━━━ DATA IN THIS EXERCISE ━━━
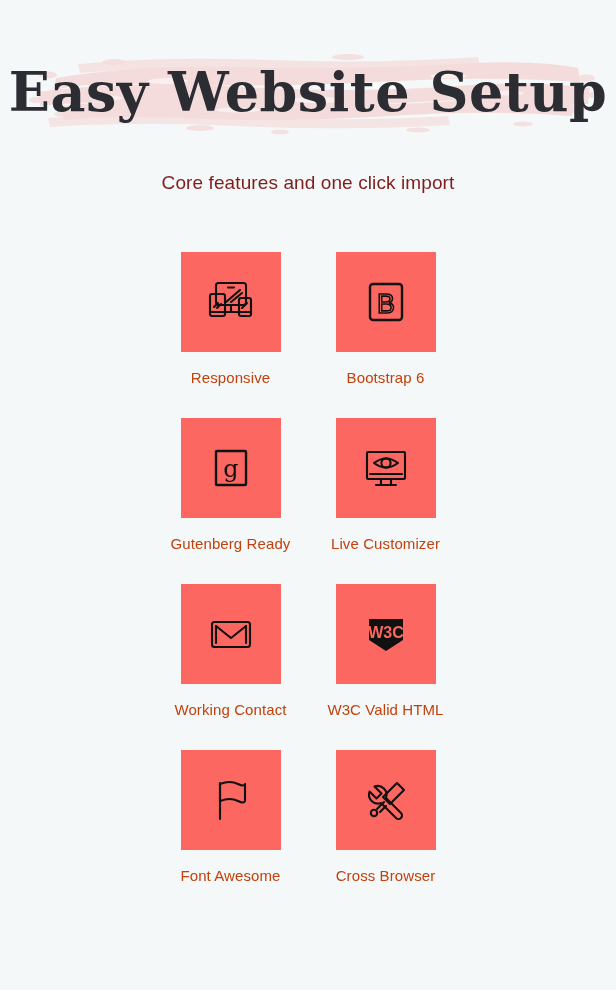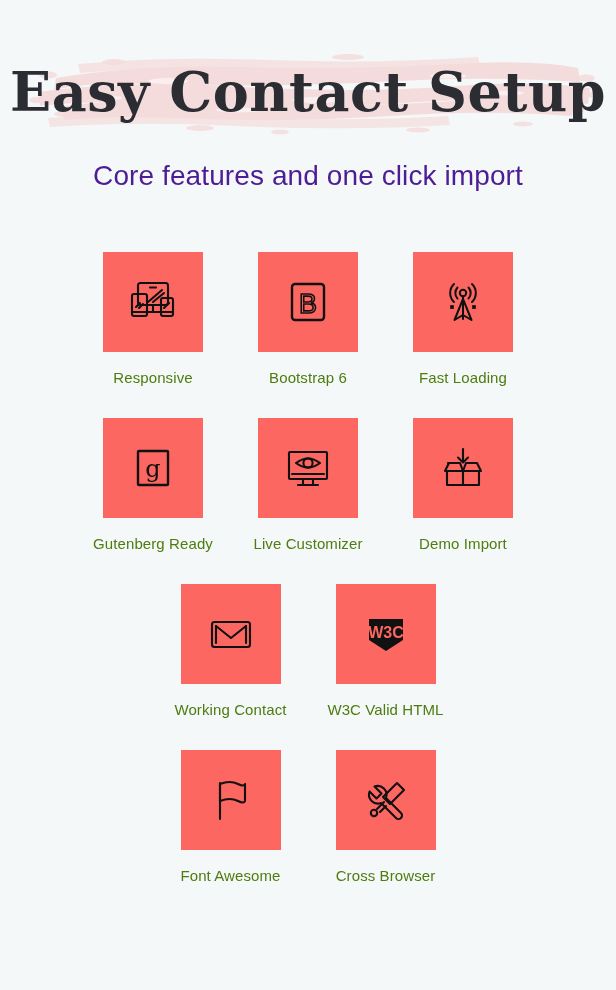"Easy Contact Setup" h1.page-title { text: Contact -> Website }
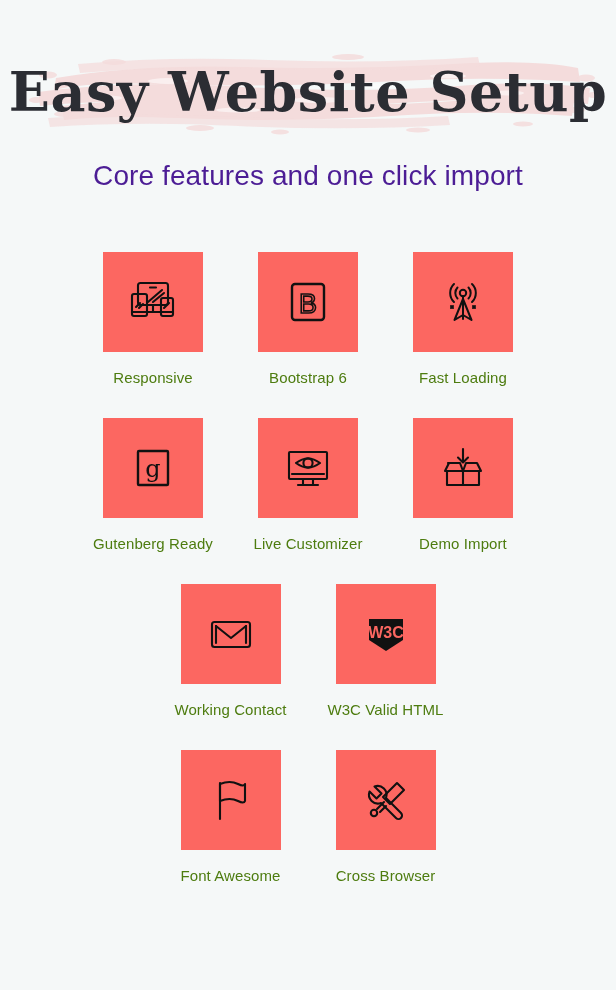"Core features and one click" .page-subtitle { color: #4c1d95 -> #7f1d1d; font-size: 28px -> 19px; margin-top: 20px -> 32px }
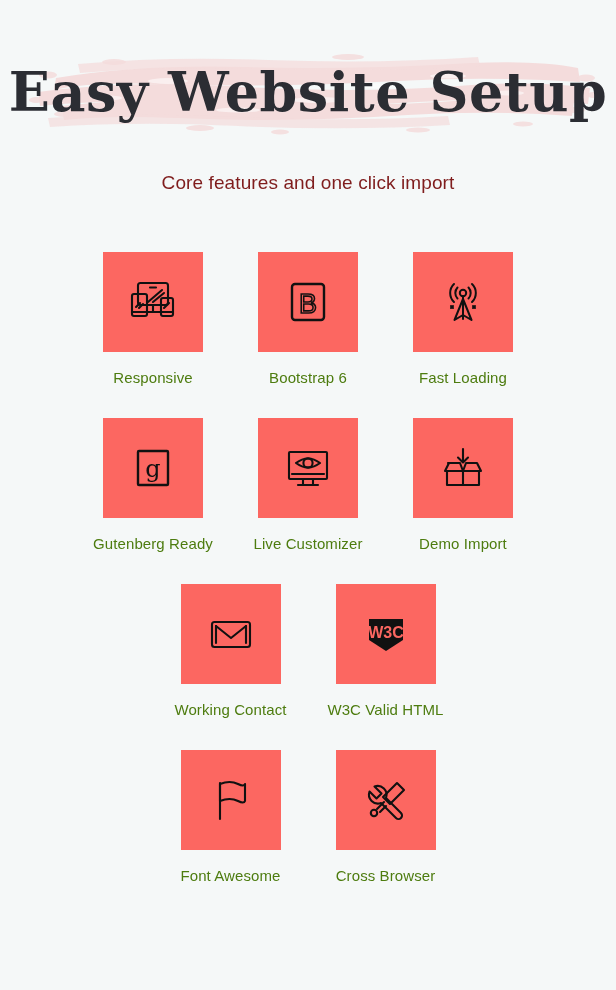"Responsive" .f-label { color: #4d7c0f -> #c2410c }
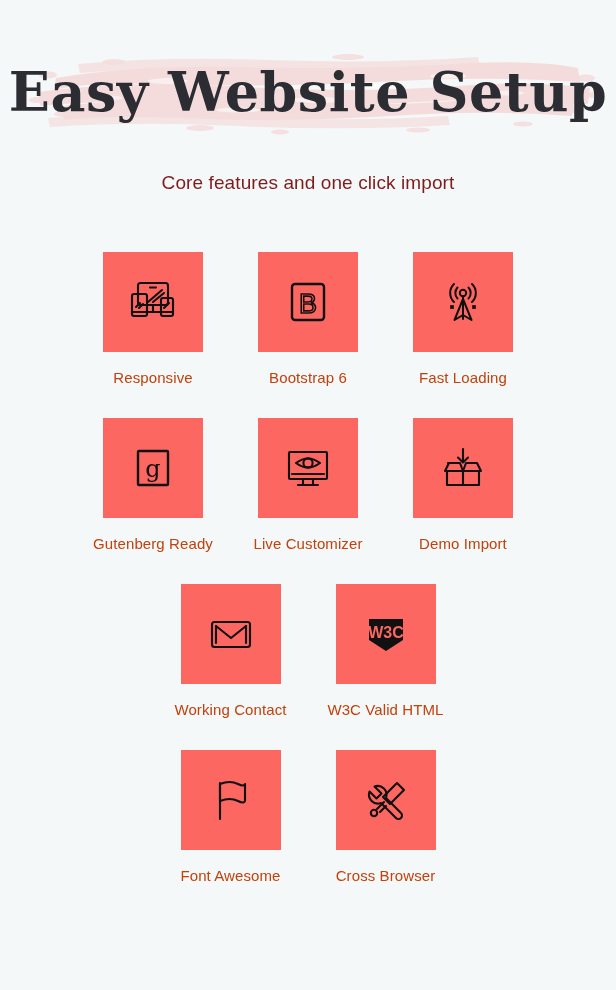"Fast Loading" div.f-item { html: <div> <div> <svg> <circle></circle> <path></path> <path></path> <path></path> <path></path> <path></path> <path></path> <line></line> <line></line> <line></line> <line></line> </svg> </div> <div>Fast Loading</div> </div> -> none }
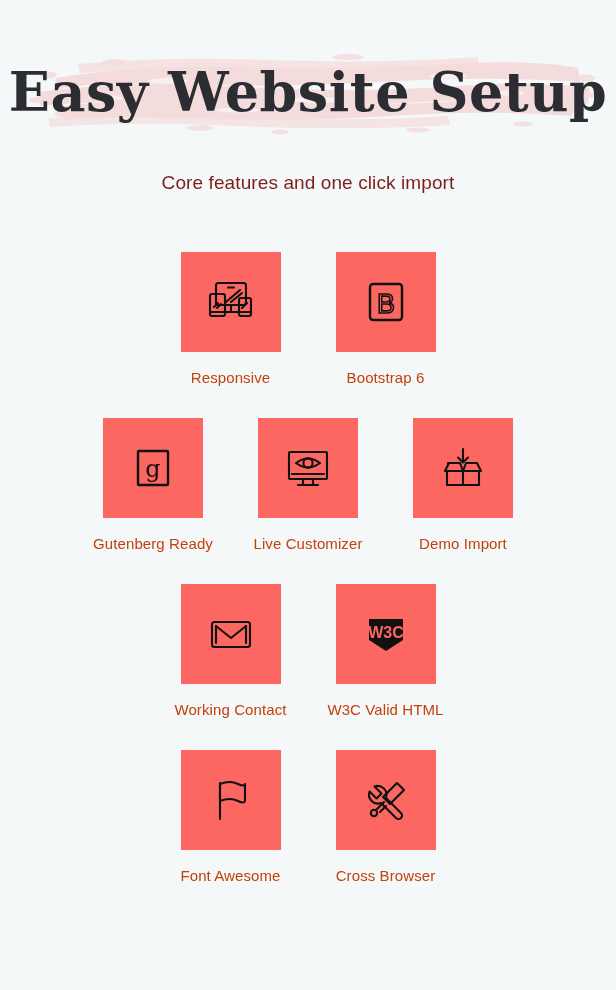"Demo Import" div.f-item { html: <div> <div> <svg> <line></line> <path></path> <path></path> <path></path> <path></path> <path></path> <path></path> </svg> </div> <div>Demo Import</div> </div> -> none }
━━━
### EXERCISE GOAL
I'd like the lines above repeated exactly, from the one that contains "features and one" through the one that contains "color: #4d7c0f ->", with no pictures.

### RESPONSE TO THE EXERCISE
"Core features and one click" .page-subtitle { color: #4c1d95 -> #7f1d1d; font-size: 28px -> 19px; margin-top: 20px -> 32px }
"Responsive" .f-label { color: #4d7c0f -> #c2410c }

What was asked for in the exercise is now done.